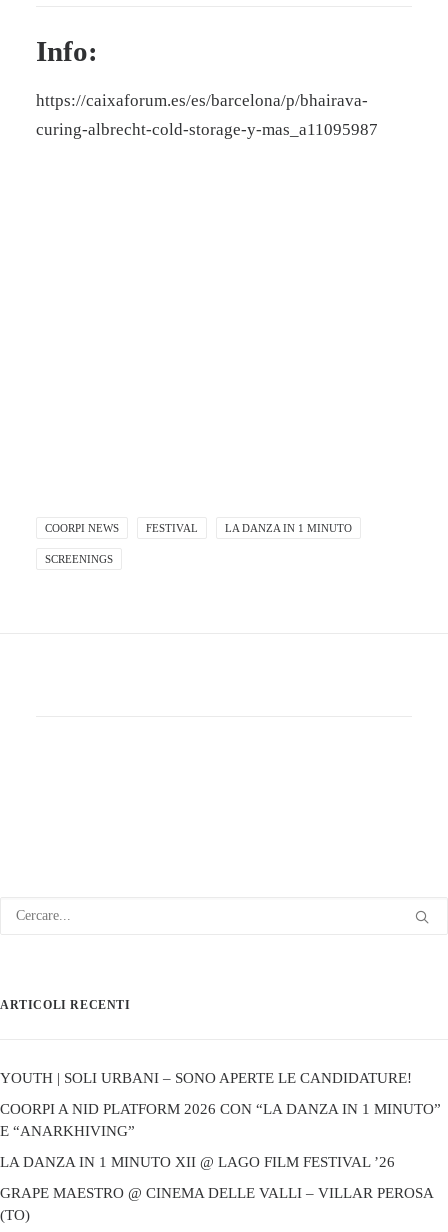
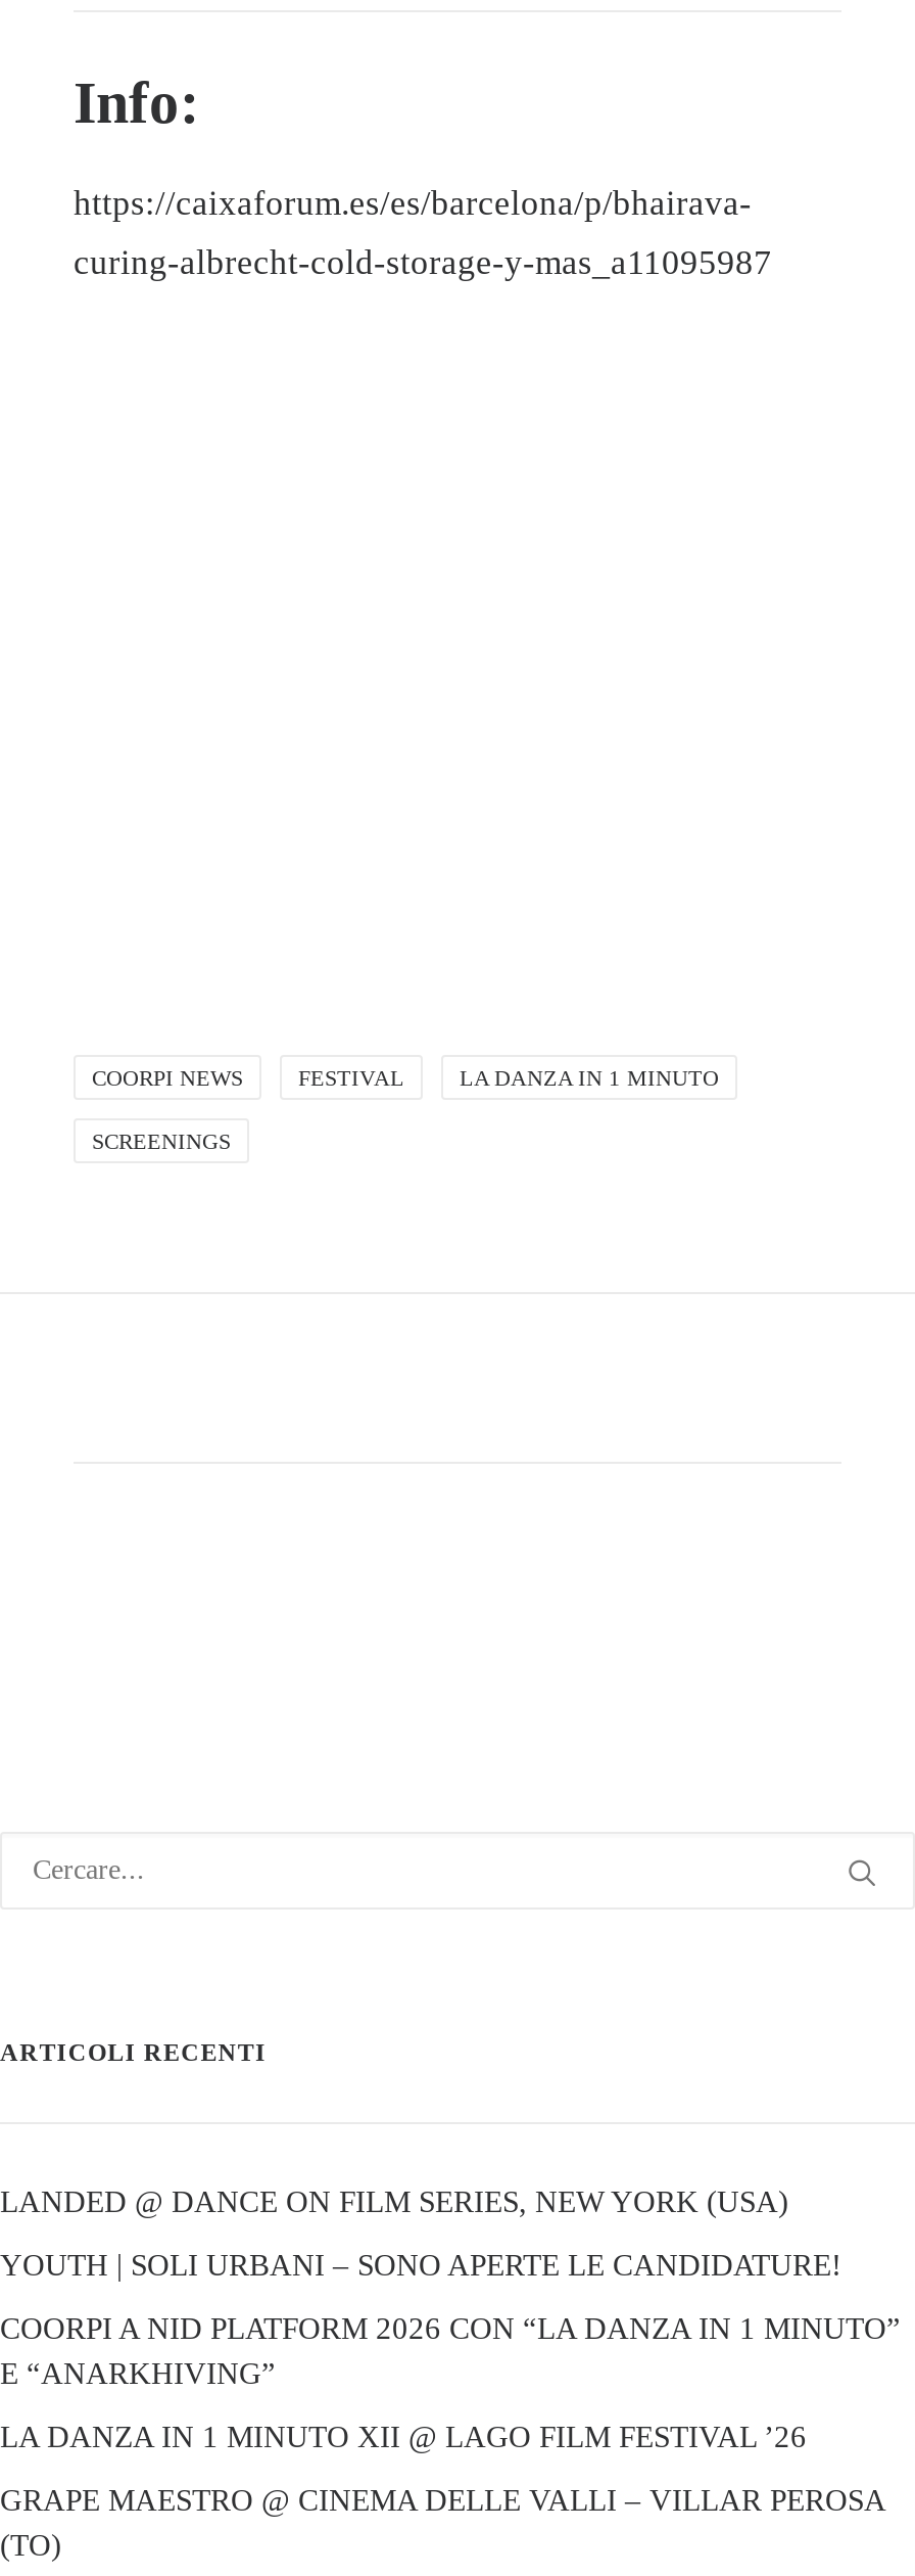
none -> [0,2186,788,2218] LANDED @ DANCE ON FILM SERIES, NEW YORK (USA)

--

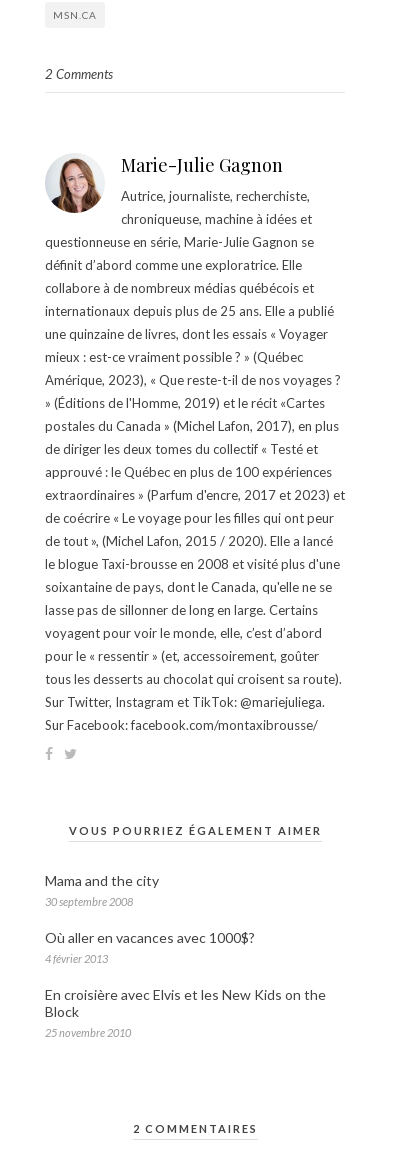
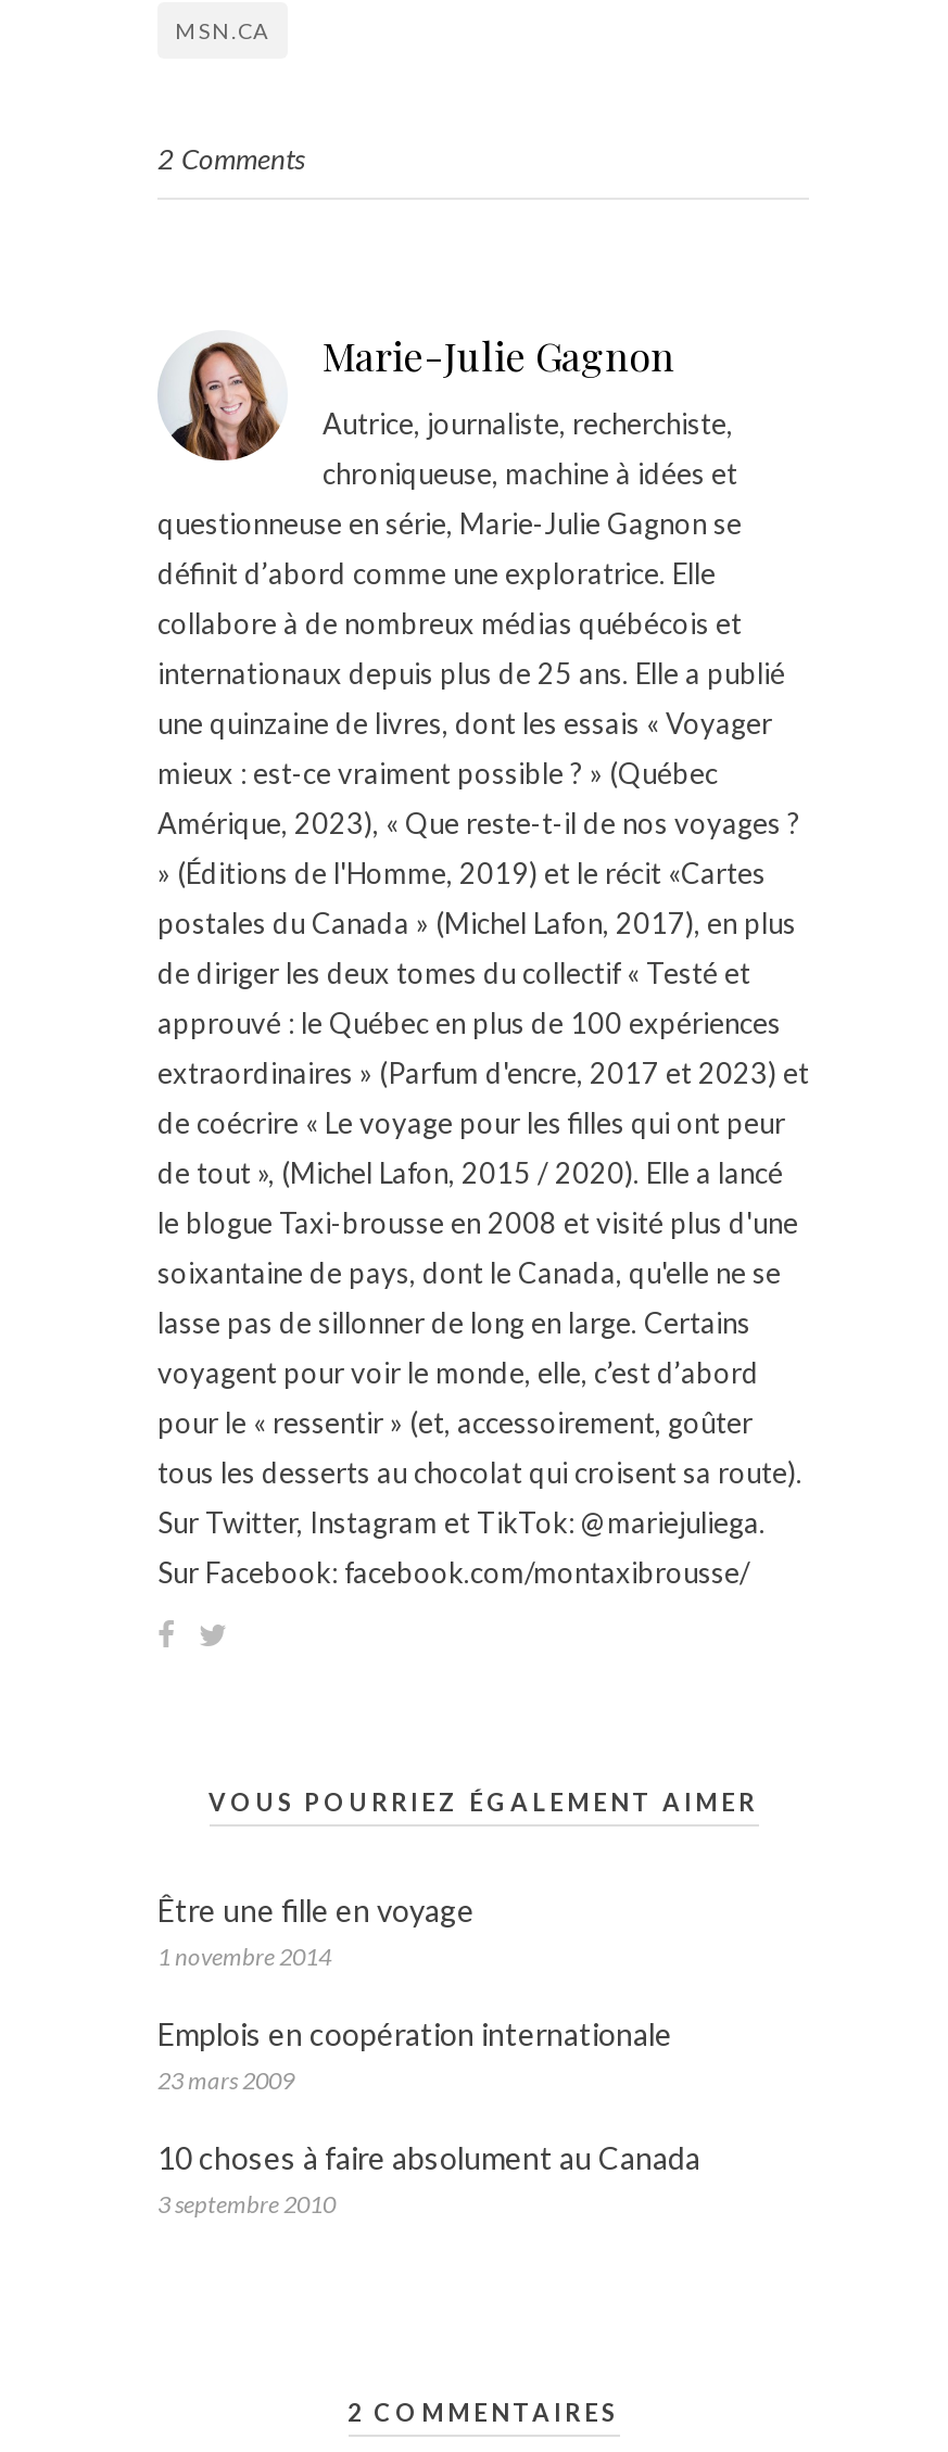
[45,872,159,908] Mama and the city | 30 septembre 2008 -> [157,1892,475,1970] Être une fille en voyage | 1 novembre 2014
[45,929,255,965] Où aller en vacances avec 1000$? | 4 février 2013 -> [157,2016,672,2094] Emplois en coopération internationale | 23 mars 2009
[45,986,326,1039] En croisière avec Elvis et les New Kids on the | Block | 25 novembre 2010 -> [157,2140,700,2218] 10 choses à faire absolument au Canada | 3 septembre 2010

* * *

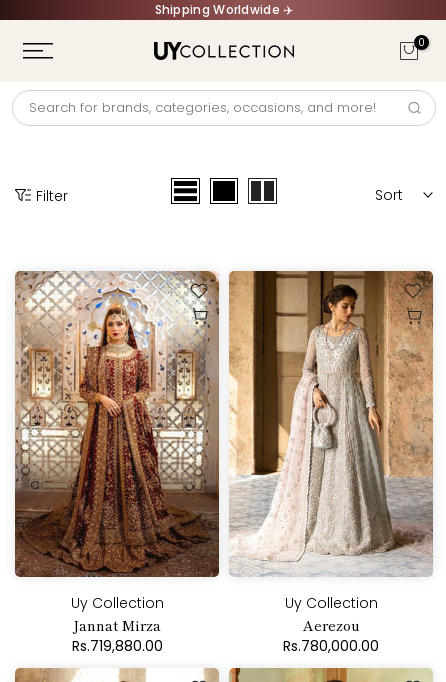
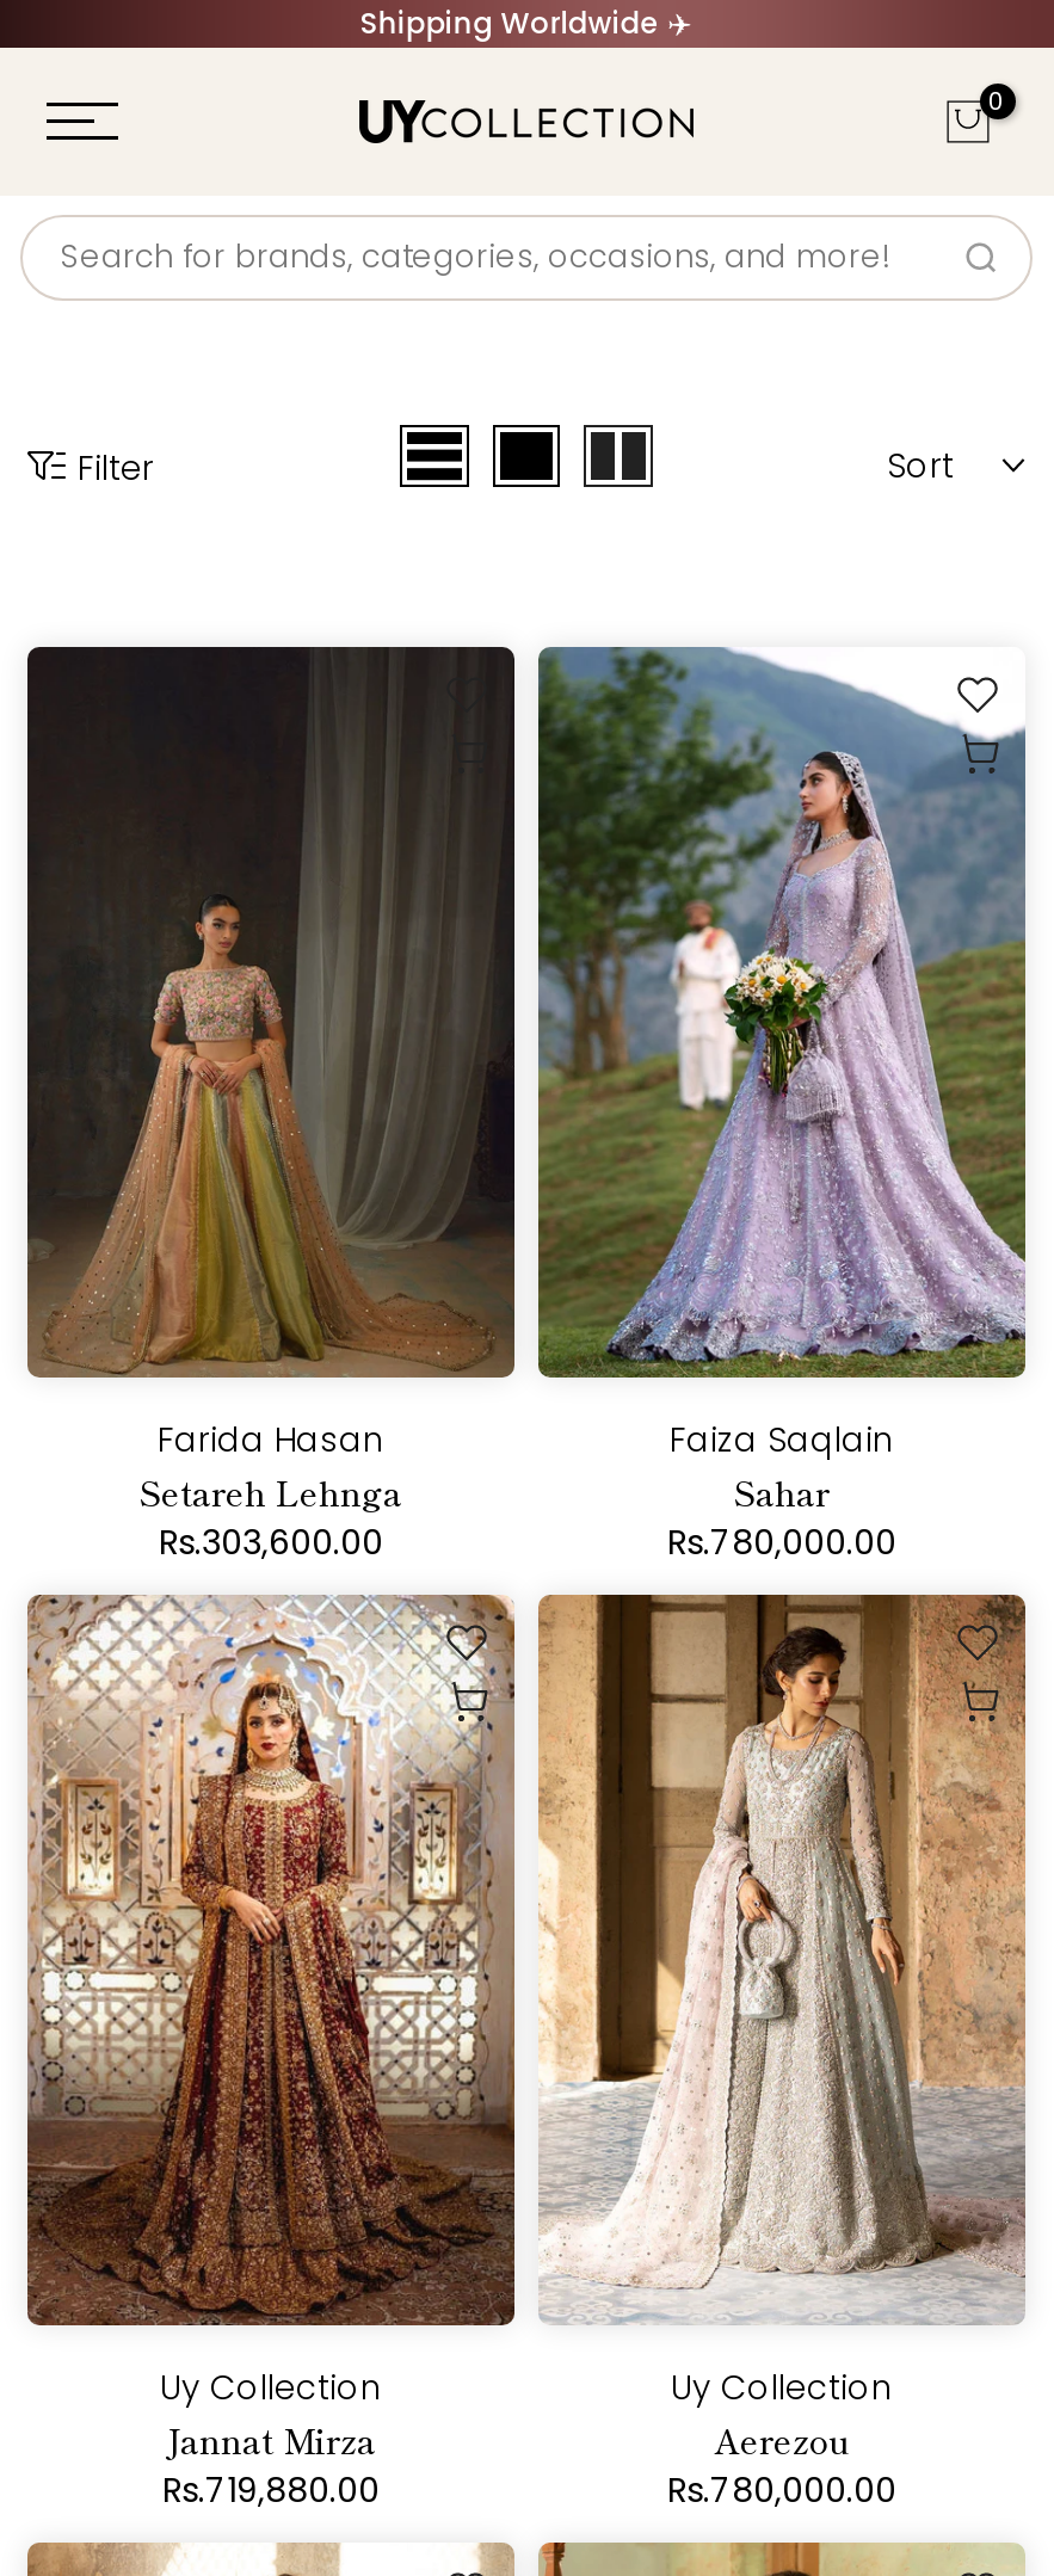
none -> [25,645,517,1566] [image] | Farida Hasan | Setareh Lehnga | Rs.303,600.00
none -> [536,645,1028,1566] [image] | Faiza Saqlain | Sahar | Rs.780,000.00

* WORK INSTRUCTION
Return exactly the lines above from the line that has "none -> [25,645,517,1566]" through the line that has "none -> [536,645,1028,1566]", inclusive, and nothing else.

* EXERCISE SOLUTION
none -> [25,645,517,1566] [image] | Farida Hasan | Setareh Lehnga | Rs.303,600.00
none -> [536,645,1028,1566] [image] | Faiza Saqlain | Sahar | Rs.780,000.00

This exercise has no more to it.